> _WORK INSTRUCTION_
Please return every entry below exactly as written, without any of its pictures.

-------- EXERCISE MATERIALS --------

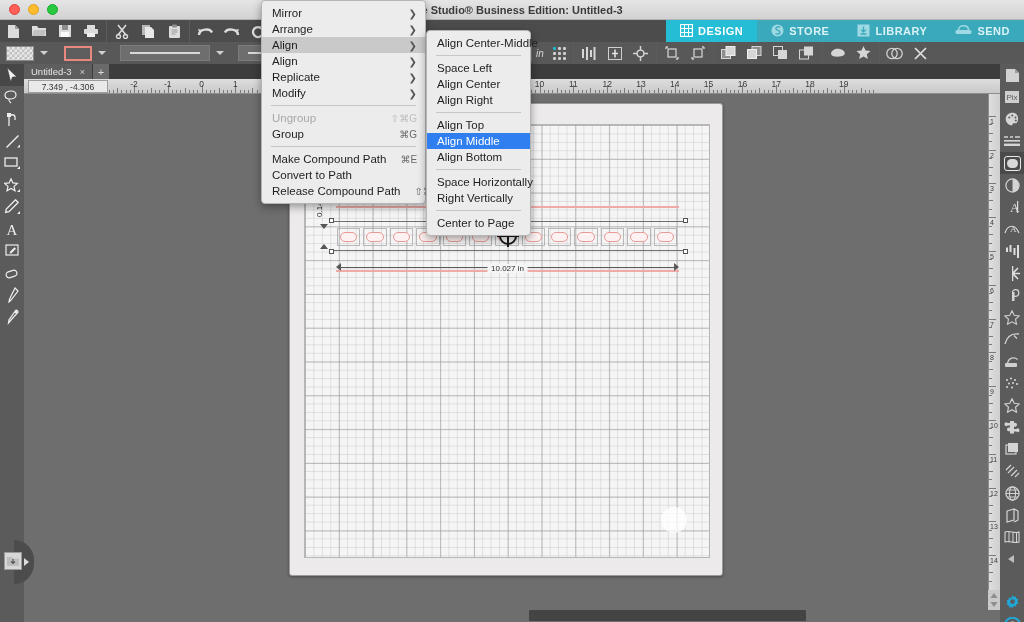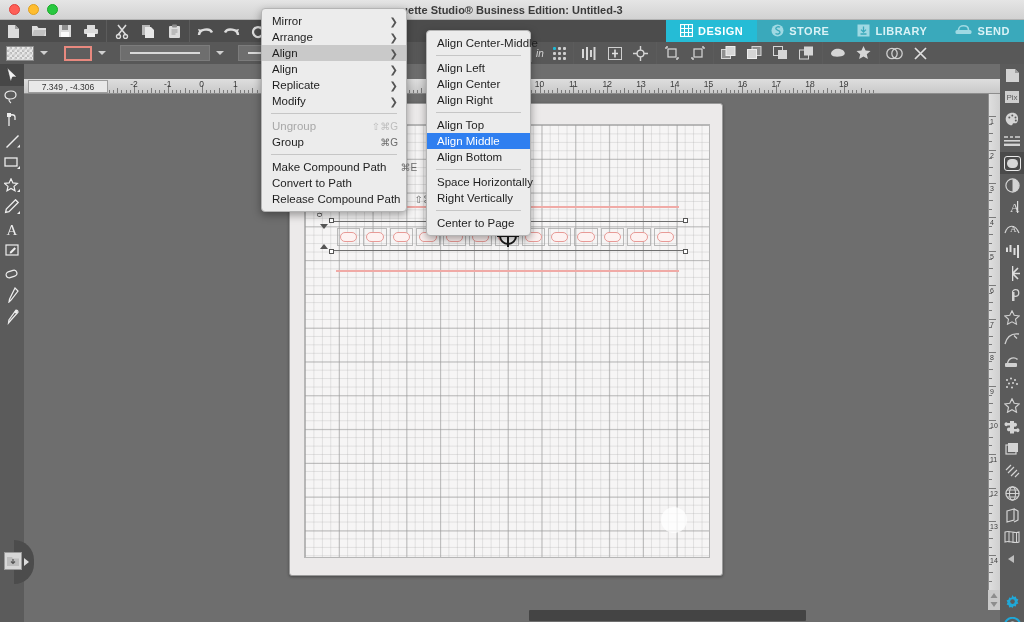--- a/index.html
+++ b/index.html
@@ -249,21 +249,21 @@
   .leftdrawer .tri{ left:24px; top:18px; border:none;
     width:0;height:0;border-top:4px solid transparent;border-bottom:4px solid transparent;
     border-left:5px solid #ddd;}
 
   
   .menu{
     position:absolute; background:#ececec; border:1px solid #b4b4b4;
     box-shadow:0 3px 9px rgba(0,0,0,.36); border-radius:4px; padding:4px 0;
     font-size:11.5px; color:#1e1e1e;
   }
-  #menu1{ left:261px; top:8px; width:146px; }
+  #menu1{ left:261px; top:0; width:165px; }
   #menu2{ left:426px; top:30px; width:105px; }
   .mi{
     display:flex; align-items:center; justify-content:space-between;
     height:16px; padding:0 8px 0 10px; white-space:nowrap;
   }
   .mi.hl{ background:#2f7ff0; color:#fff; }
   .mi.hl-gray{ background:#c9c9c9; }
   .mi.disabled{ color:#a8a8a8; }
   .mi .sc{ font-size:10px; color:#6a6a6a; margin-left:14px;}
   .mi.disabled .sc{ color:#bdbdbd; }
@@ -516,20 +516,28 @@
           <circle cx="11" cy="6.5" r="5.2" fill="none" stroke="#cfcfcf" stroke-width="1.3"></circle>
         </svg>
     </div>
     <div class="tbbtn">
       <svg width="13" height="13" viewBox="0 0 13 13">
           <path d="M1 1l11 11M12 1L1 12" stroke="#e0e0e0" stroke-width="1.7"></path>
         </svg>
     </div>
   </div>
 
+  <div class="tabstrip">
+    <div class="lefttool-head"></div>
+    <div class="doctab">
+      <span>Untitled-3</span>
+      <span class="x">×</span>
+    </div>
+    <div class="tabplus">+</div>
+  </div>
 
   <div class="leftrail">
     <div class="tool sel">
       <svg width="13" height="16" viewBox="0 0 13 16">
           <path d="M1 0.5l10 9.5H6.6l-1.9 5z" fill="#f2f2f2" stroke="#3a3a3a" stroke-width=".7"></path>
         </svg>
     </div>
     <div class="tool">
       <svg width="16" height="14" viewBox="0 0 16 14">
           <path d="M12 5c0 2.5-3 4-6 4S1 7.5 1 5 4 1 7 1s5 1.5 5 4zM5 9c-.5 2 1 3 2 4" stroke="#ededed" stroke-width="1.2" fill="none"></path>
@@ -870,20 +878,26 @@
         <div class="tri up" style="left:15px;top:119px"></div>
 
         <div style="position:absolute;left:203px;top:111px;width:1px;height:1px">
           <div class="rot-line"></div>
           <div class="rot-dot"></div>
         </div>
         <div style="position:absolute;left:194px;top:102px;width:18px;height:18px">
           <div class="centermark"></div>
         </div>
 
+        <div class="dim-h">
+          <div class="ar l"></div>
+          <div class="bar"></div>
+          <div class="ar r"></div>
+          <div class="cap">10.027 in</div>
+        </div>
 
         <div class="dim-v">0.145 in</div>
 
         <div class="wm"></div>
       </div>
     </div>
   </div>
 
   <div class="vruler" id="vruler">
       <div class="tick" style="top: 21.8px; width: 7px;"></div>
@@ -1191,21 +1205,21 @@
         <span>Release Compound Path</span>
         <span class="sc">⇧⌘E</span>
       </div>
     </div>
   <div class="menu" id="menu2">
       <div class="mi">
         <span>Align Center-Middle</span>
       </div>
       <div class="msep"></div>
       <div class="mi">
-        <span>Align Left</span>
+        <span>Space Left</span>
       </div>
       <div class="mi">
         <span>Align Center</span>
       </div>
       <div class="mi">
         <span>Align Right</span>
       </div>
       <div class="msep"></div>
       <div class="mi">
         <span>Align Top</span>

--------

> _TASK OUTPUT_
--- a/index.html
+++ b/index.html
@@ -249,21 +249,21 @@
   .leftdrawer .tri{ left:24px; top:18px; border:none;
     width:0;height:0;border-top:4px solid transparent;border-bottom:4px solid transparent;
     border-left:5px solid #ddd;}
 
   
   .menu{
     position:absolute; background:#ececec; border:1px solid #b4b4b4;
     box-shadow:0 3px 9px rgba(0,0,0,.36); border-radius:4px; padding:4px 0;
     font-size:11.5px; color:#1e1e1e;
   }
-  #menu1{ left:261px; top:8px; width:146px; }
+  #menu1{ left:261px; top:0; width:165px; }
   #menu2{ left:426px; top:30px; width:105px; }
   .mi{
     display:flex; align-items:center; justify-content:space-between;
     height:16px; padding:0 8px 0 10px; white-space:nowrap;
   }
   .mi.hl{ background:#2f7ff0; color:#fff; }
   .mi.hl-gray{ background:#c9c9c9; }
   .mi.disabled{ color:#a8a8a8; }
   .mi .sc{ font-size:10px; color:#6a6a6a; margin-left:14px;}
   .mi.disabled .sc{ color:#bdbdbd; }
@@ -516,20 +516,28 @@
           <circle cx="11" cy="6.5" r="5.2" fill="none" stroke="#cfcfcf" stroke-width="1.3"></circle>
         </svg>
     </div>
     <div class="tbbtn">
       <svg width="13" height="13" viewBox="0 0 13 13">
           <path d="M1 1l11 11M12 1L1 12" stroke="#e0e0e0" stroke-width="1.7"></path>
         </svg>
     </div>
   </div>
 
+  <div class="tabstrip">
+    <div class="lefttool-head"></div>
+    <div class="doctab">
+      <span>Untitled-3</span>
+      <span class="x">×</span>
+    </div>
+    <div class="tabplus">+</div>
+  </div>
 
   <div class="leftrail">
     <div class="tool sel">
       <svg width="13" height="16" viewBox="0 0 13 16">
           <path d="M1 0.5l10 9.5H6.6l-1.9 5z" fill="#f2f2f2" stroke="#3a3a3a" stroke-width=".7"></path>
         </svg>
     </div>
     <div class="tool">
       <svg width="16" height="14" viewBox="0 0 16 14">
           <path d="M12 5c0 2.5-3 4-6 4S1 7.5 1 5 4 1 7 1s5 1.5 5 4zM5 9c-.5 2 1 3 2 4" stroke="#ededed" stroke-width="1.2" fill="none"></path>
@@ -870,20 +878,26 @@
         <div class="tri up" style="left:15px;top:119px"></div>
 
         <div style="position:absolute;left:203px;top:111px;width:1px;height:1px">
           <div class="rot-line"></div>
           <div class="rot-dot"></div>
         </div>
         <div style="position:absolute;left:194px;top:102px;width:18px;height:18px">
           <div class="centermark"></div>
         </div>
 
+        <div class="dim-h">
+          <div class="ar l"></div>
+          <div class="bar"></div>
+          <div class="ar r"></div>
+          <div class="cap">10.027 in</div>
+        </div>
 
         <div class="dim-v">0.145 in</div>
 
         <div class="wm"></div>
       </div>
     </div>
   </div>
 
   <div class="vruler" id="vruler">
       <div class="tick" style="top: 21.8px; width: 7px;"></div>
@@ -1191,21 +1205,21 @@
         <span>Release Compound Path</span>
         <span class="sc">⇧⌘E</span>
       </div>
     </div>
   <div class="menu" id="menu2">
       <div class="mi">
         <span>Align Center-Middle</span>
       </div>
       <div class="msep"></div>
       <div class="mi">
-        <span>Align Left</span>
+        <span>Space Left</span>
       </div>
       <div class="mi">
         <span>Align Center</span>
       </div>
       <div class="mi">
         <span>Align Right</span>
       </div>
       <div class="msep"></div>
       <div class="mi">
         <span>Align Top</span>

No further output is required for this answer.